Revision comparison data:
=-=-=-=-=
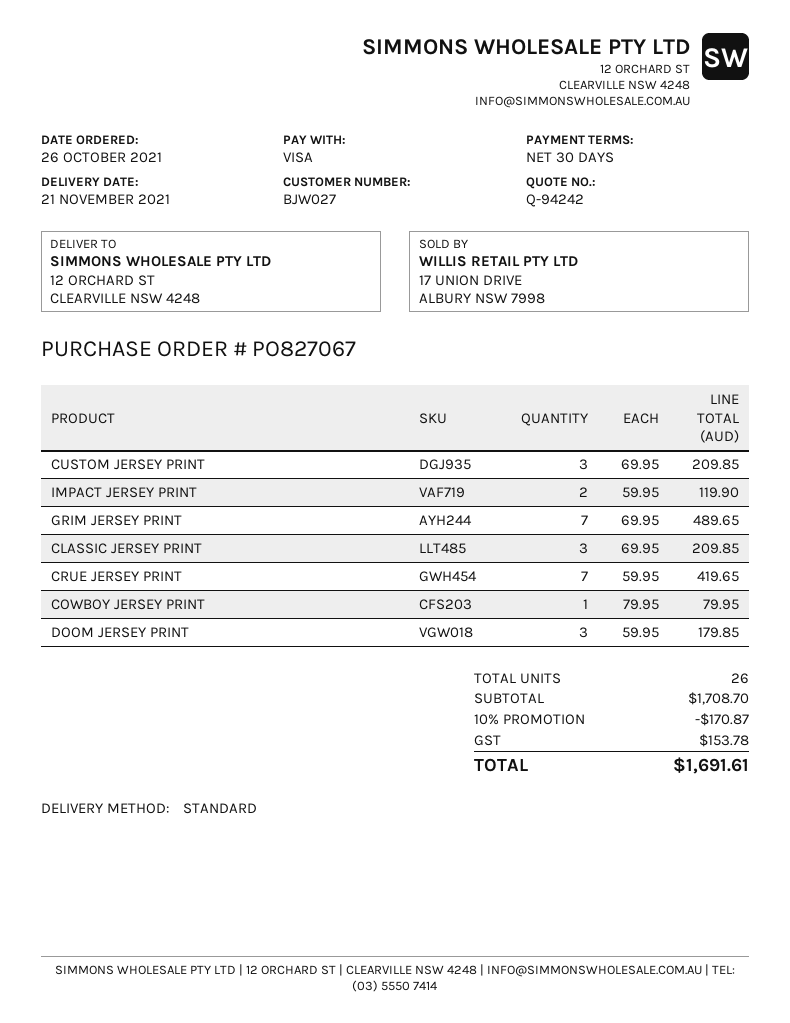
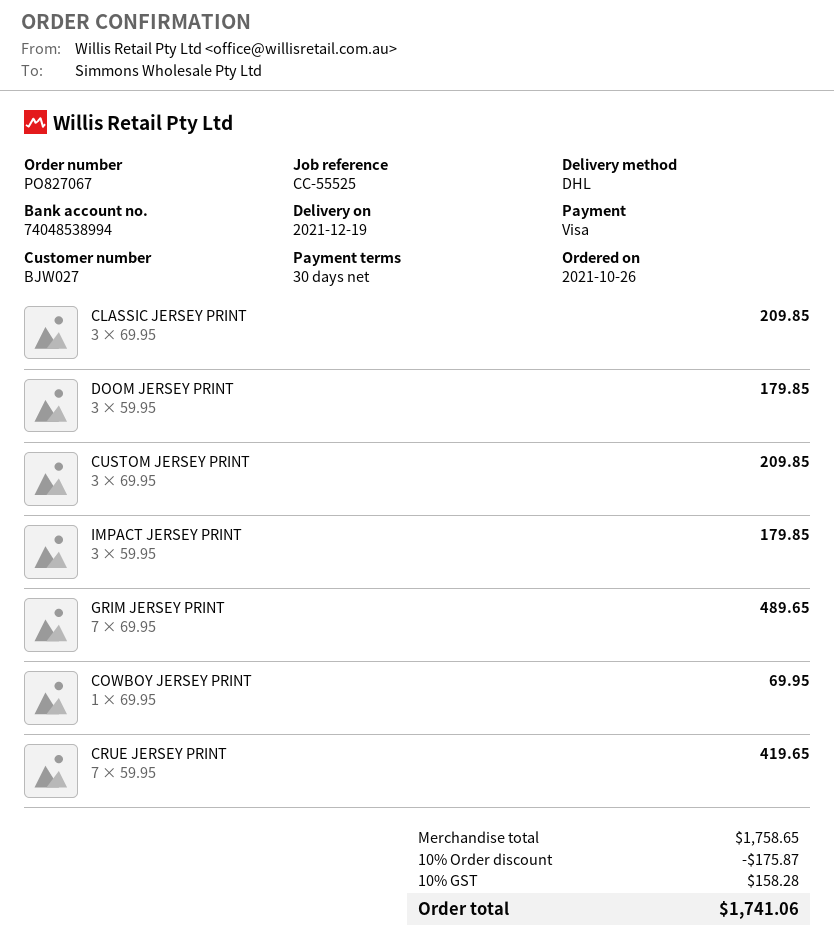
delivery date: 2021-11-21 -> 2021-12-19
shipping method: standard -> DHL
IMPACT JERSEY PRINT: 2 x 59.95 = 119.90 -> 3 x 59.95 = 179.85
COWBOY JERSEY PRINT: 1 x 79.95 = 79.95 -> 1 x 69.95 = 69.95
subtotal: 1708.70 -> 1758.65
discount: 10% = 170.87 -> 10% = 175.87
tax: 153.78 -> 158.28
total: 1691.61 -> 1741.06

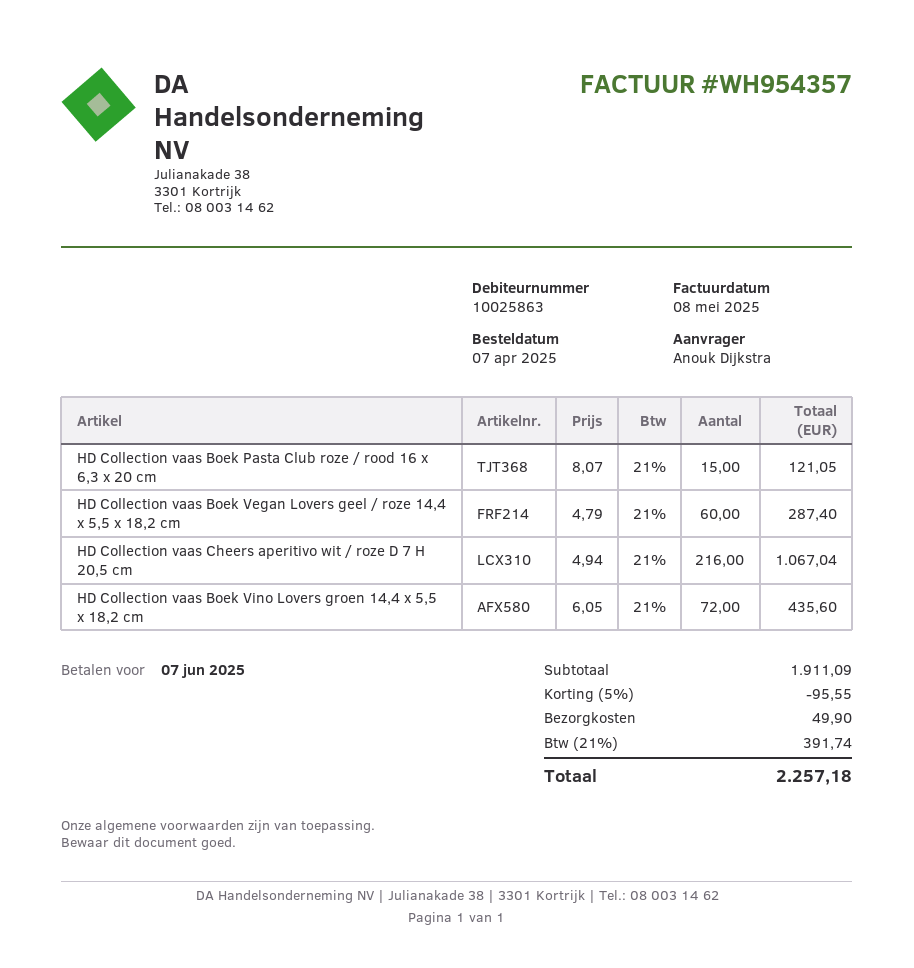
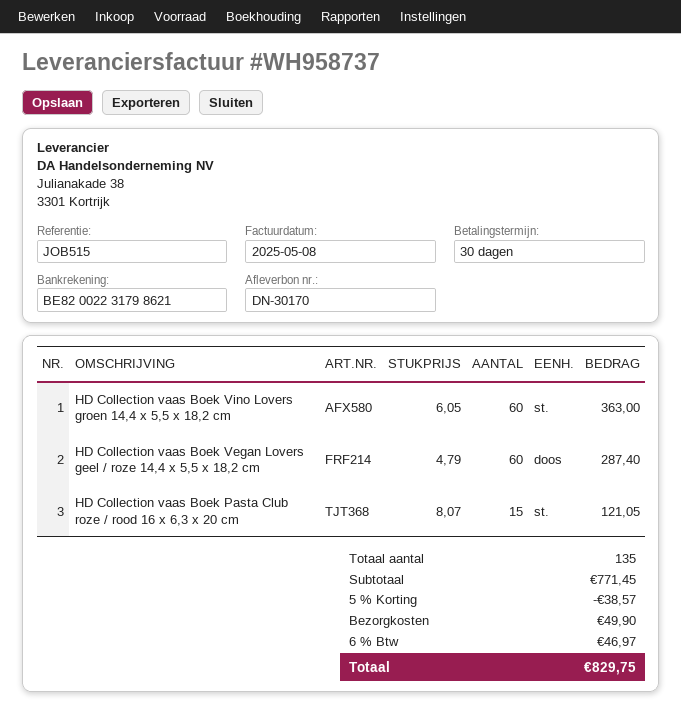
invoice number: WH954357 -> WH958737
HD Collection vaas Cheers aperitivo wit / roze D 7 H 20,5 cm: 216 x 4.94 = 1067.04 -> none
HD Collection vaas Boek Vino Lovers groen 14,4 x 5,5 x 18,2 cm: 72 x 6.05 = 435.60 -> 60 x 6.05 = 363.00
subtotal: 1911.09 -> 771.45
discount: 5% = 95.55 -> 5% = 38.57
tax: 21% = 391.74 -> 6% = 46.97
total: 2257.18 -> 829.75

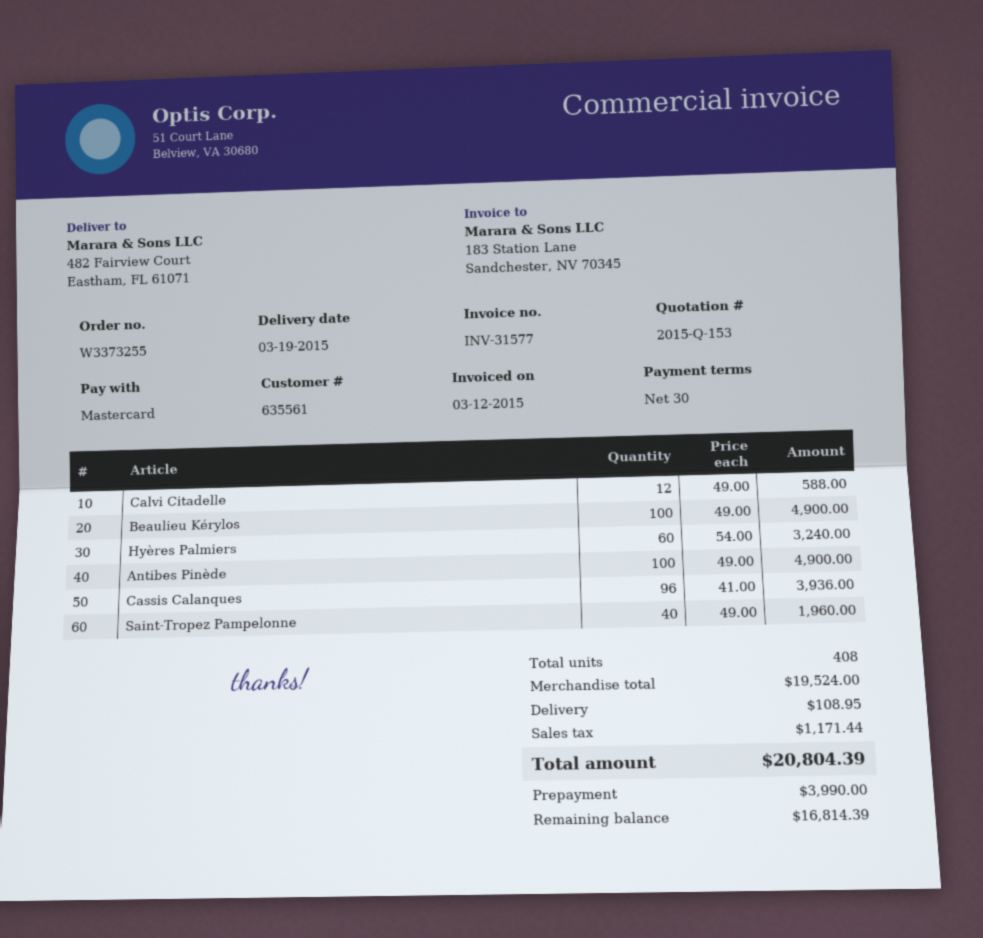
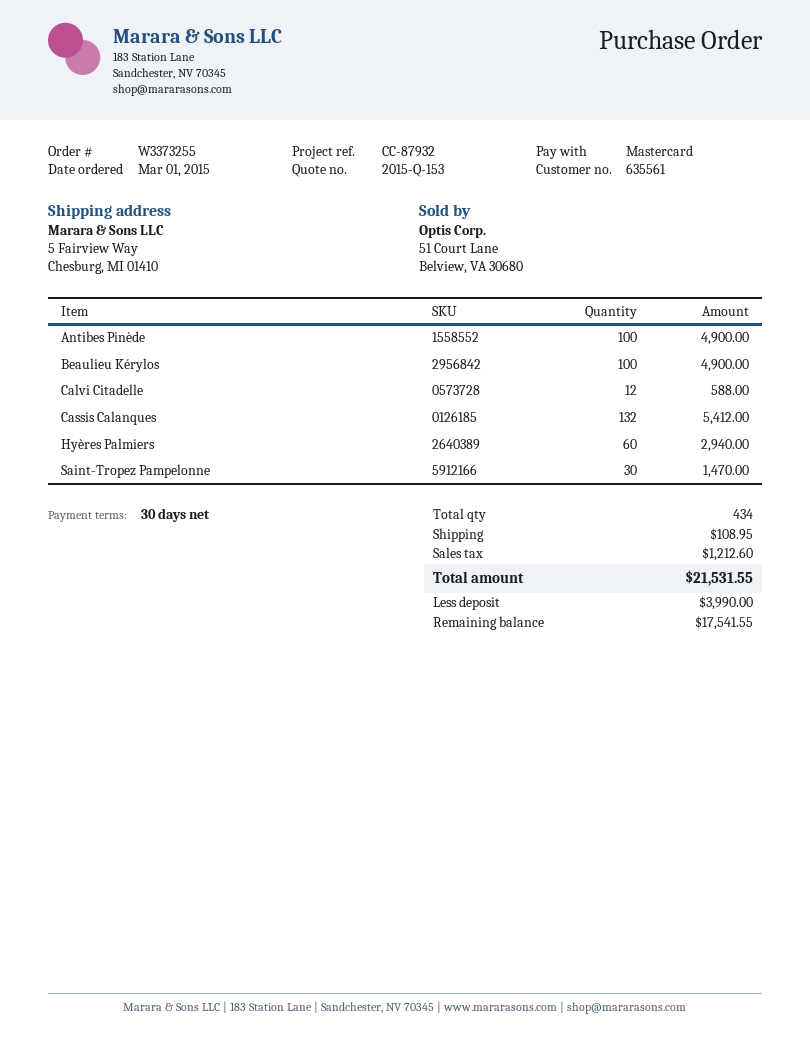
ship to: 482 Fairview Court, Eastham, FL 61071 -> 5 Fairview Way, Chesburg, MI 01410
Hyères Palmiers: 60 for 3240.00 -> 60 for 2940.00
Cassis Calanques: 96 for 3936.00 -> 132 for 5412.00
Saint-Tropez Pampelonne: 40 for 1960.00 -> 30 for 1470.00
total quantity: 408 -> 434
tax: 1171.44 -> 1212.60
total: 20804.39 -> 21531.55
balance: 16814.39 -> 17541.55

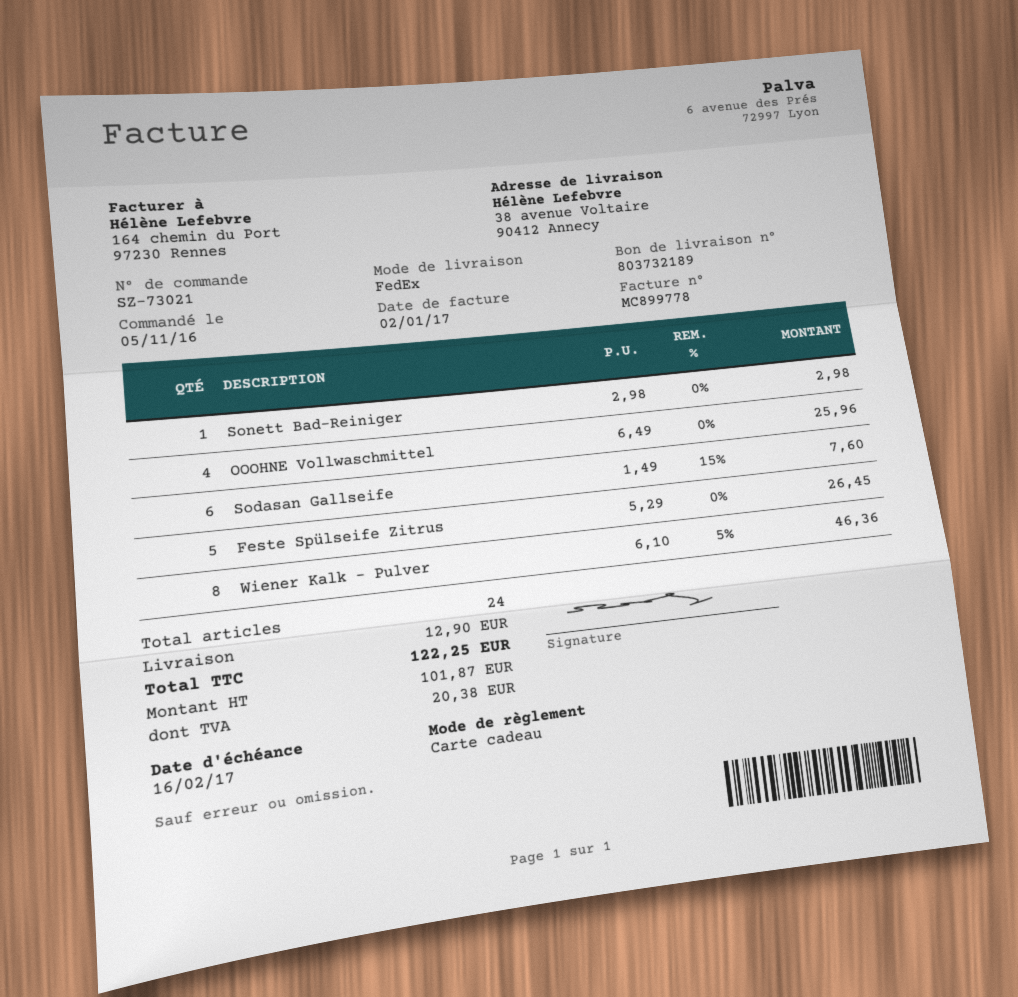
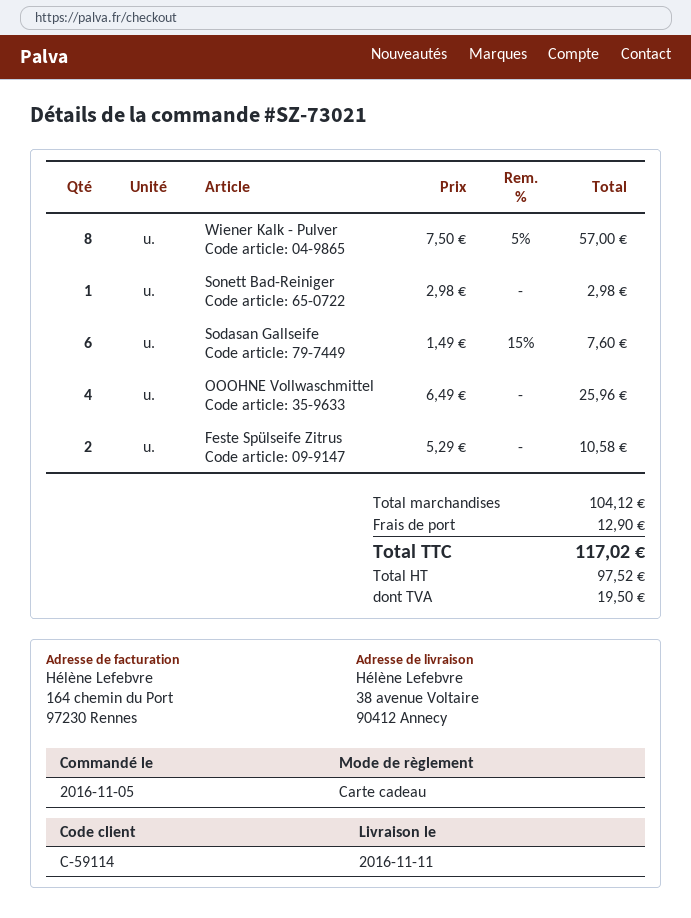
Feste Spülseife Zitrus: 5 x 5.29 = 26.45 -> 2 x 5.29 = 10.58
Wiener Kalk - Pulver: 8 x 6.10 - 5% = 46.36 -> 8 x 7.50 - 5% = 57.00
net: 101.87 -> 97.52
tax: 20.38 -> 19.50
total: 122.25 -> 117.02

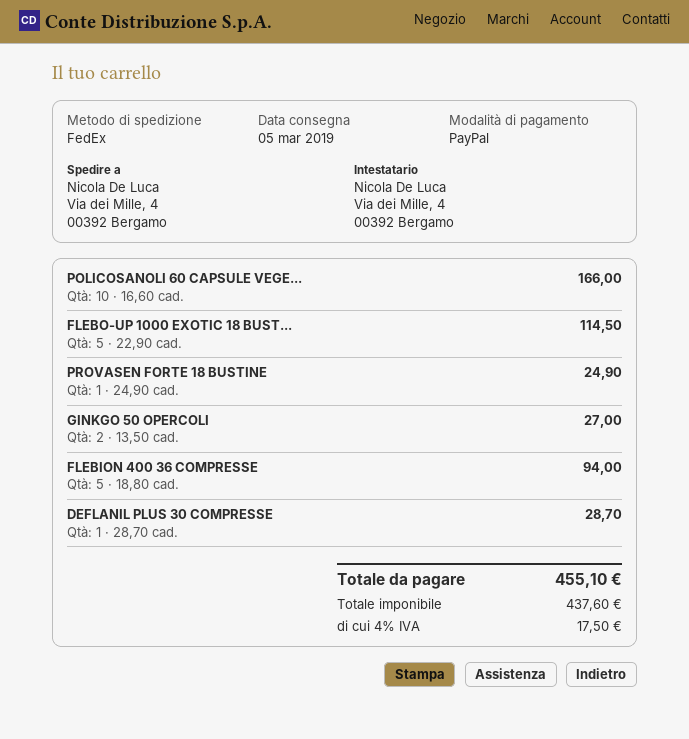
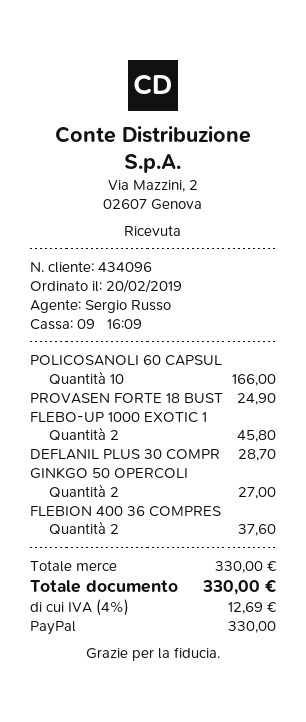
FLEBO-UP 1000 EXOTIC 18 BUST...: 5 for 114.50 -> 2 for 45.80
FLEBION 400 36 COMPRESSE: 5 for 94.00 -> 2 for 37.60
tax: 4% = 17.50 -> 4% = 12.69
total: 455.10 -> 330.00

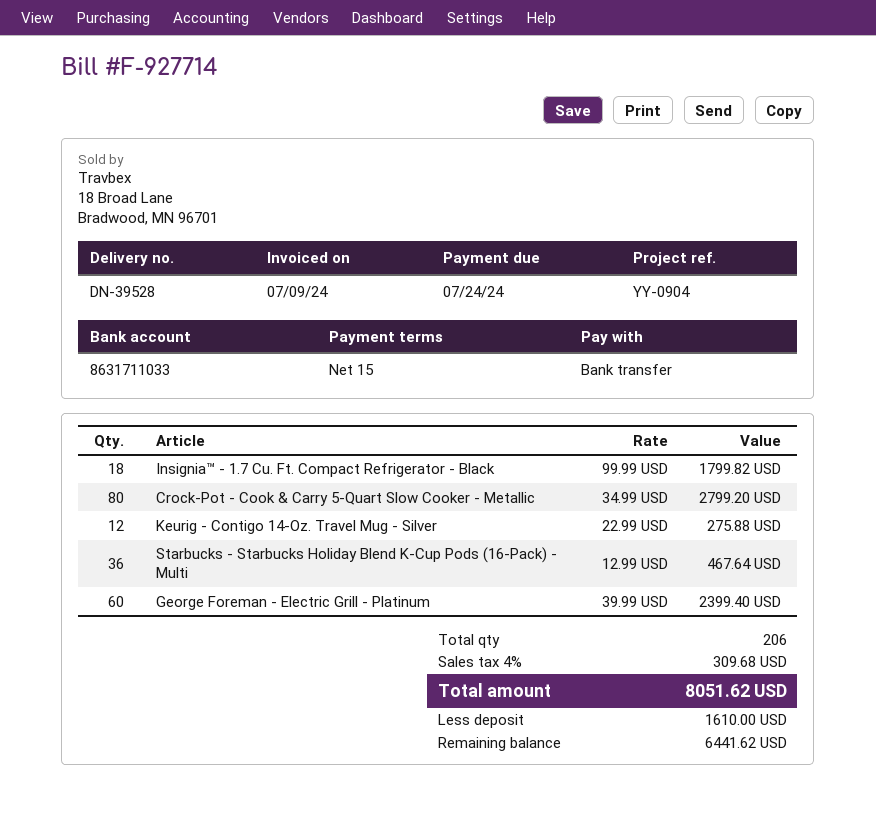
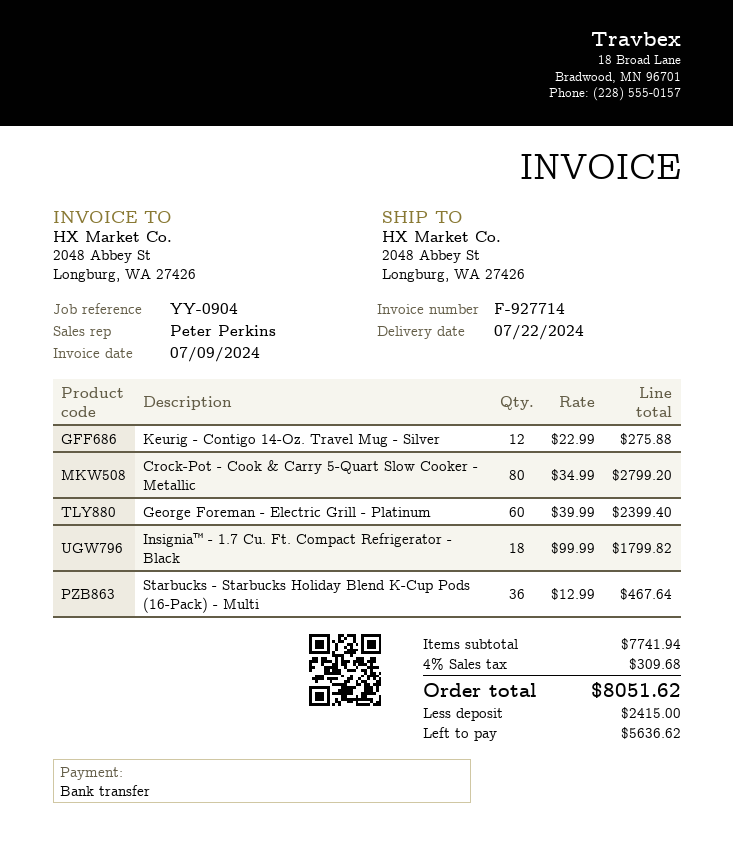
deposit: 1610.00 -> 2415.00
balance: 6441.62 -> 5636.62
=-=-=-=-=
> _What to work on_: Show all lines above containing "Collection".

> _Solved exercise_:
HD Collection vaas Cheers aperitivo wit / roze D 7 H 20,5 cm: 216 x 4.94 = 1067.04 -> none
HD Collection vaas Boek Vino Lovers groen 14,4 x 5,5 x 18,2 cm: 72 x 6.05 = 435.60 -> 60 x 6.05 = 363.00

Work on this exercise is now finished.